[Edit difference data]
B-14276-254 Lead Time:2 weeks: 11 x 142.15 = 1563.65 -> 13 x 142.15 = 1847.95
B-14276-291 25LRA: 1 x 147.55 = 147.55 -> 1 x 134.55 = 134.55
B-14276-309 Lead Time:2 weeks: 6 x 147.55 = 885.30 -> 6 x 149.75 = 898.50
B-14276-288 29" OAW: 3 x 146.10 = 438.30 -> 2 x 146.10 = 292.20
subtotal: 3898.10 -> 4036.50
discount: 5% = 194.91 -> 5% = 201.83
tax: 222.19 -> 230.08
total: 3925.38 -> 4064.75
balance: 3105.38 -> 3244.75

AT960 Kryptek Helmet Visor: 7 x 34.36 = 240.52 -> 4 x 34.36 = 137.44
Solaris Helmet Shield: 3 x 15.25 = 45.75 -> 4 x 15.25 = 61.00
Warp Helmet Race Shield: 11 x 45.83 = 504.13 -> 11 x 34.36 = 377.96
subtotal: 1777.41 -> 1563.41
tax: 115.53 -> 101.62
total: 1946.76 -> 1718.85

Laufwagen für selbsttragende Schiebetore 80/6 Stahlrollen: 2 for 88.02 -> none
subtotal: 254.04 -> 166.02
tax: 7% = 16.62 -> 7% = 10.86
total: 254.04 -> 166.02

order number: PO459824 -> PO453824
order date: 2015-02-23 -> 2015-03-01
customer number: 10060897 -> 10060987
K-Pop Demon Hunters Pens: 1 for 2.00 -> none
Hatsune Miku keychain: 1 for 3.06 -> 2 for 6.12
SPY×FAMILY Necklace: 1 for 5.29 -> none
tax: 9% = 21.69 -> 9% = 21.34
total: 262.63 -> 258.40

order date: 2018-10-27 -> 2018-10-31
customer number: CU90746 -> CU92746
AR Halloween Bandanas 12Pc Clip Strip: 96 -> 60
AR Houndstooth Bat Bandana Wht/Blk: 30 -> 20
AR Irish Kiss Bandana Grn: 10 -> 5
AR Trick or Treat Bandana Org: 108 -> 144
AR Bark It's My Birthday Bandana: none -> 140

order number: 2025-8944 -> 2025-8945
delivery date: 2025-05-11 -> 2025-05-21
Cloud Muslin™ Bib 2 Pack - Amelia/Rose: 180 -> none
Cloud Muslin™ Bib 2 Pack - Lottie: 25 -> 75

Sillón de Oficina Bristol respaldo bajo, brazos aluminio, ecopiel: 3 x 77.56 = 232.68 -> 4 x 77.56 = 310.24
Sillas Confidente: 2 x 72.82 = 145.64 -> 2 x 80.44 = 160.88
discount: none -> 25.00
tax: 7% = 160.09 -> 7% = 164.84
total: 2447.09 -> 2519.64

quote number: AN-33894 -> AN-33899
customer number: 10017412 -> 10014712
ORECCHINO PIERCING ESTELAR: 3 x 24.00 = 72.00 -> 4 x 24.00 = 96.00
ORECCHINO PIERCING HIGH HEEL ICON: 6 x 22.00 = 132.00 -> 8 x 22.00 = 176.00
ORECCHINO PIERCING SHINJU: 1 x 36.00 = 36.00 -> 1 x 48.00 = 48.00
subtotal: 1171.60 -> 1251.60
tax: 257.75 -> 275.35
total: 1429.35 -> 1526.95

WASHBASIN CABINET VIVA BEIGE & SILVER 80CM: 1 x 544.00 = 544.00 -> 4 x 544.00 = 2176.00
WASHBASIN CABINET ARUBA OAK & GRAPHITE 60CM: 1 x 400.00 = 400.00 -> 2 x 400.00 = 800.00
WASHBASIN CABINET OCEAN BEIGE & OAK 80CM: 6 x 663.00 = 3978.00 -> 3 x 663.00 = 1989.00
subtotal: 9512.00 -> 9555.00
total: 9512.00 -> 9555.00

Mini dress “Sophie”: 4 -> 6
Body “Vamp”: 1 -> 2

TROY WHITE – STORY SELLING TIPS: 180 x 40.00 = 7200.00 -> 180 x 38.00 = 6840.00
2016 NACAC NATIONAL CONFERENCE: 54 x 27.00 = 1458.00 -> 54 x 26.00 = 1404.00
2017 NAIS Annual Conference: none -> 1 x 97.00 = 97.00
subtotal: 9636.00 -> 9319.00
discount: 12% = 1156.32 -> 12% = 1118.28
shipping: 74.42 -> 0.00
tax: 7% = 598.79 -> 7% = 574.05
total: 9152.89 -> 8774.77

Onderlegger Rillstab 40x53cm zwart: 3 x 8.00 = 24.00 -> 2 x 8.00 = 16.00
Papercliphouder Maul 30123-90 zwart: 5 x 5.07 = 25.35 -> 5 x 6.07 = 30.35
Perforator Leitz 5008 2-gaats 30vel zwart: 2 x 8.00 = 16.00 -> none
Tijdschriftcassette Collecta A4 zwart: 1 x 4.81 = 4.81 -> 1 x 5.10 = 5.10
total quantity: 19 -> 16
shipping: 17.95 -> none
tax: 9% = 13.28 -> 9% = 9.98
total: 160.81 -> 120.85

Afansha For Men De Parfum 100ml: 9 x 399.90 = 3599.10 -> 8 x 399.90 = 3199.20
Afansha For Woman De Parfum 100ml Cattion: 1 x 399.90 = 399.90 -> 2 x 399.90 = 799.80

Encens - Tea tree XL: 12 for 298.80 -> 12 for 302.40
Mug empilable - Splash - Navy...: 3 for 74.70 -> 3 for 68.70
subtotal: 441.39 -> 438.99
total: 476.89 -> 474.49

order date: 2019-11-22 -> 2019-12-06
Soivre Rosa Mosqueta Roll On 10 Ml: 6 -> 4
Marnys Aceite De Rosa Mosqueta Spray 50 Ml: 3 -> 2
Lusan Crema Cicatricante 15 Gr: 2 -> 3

## Exercise
Emit an exact copy of the lines spanning the start of the records to the line containing "subtotal: 3898.10 -> 4036.50", inclusive, and no other output.

## Answer box
B-14276-254 Lead Time:2 weeks: 11 x 142.15 = 1563.65 -> 13 x 142.15 = 1847.95
B-14276-291 25LRA: 1 x 147.55 = 147.55 -> 1 x 134.55 = 134.55
B-14276-309 Lead Time:2 weeks: 6 x 147.55 = 885.30 -> 6 x 149.75 = 898.50
B-14276-288 29" OAW: 3 x 146.10 = 438.30 -> 2 x 146.10 = 292.20
subtotal: 3898.10 -> 4036.50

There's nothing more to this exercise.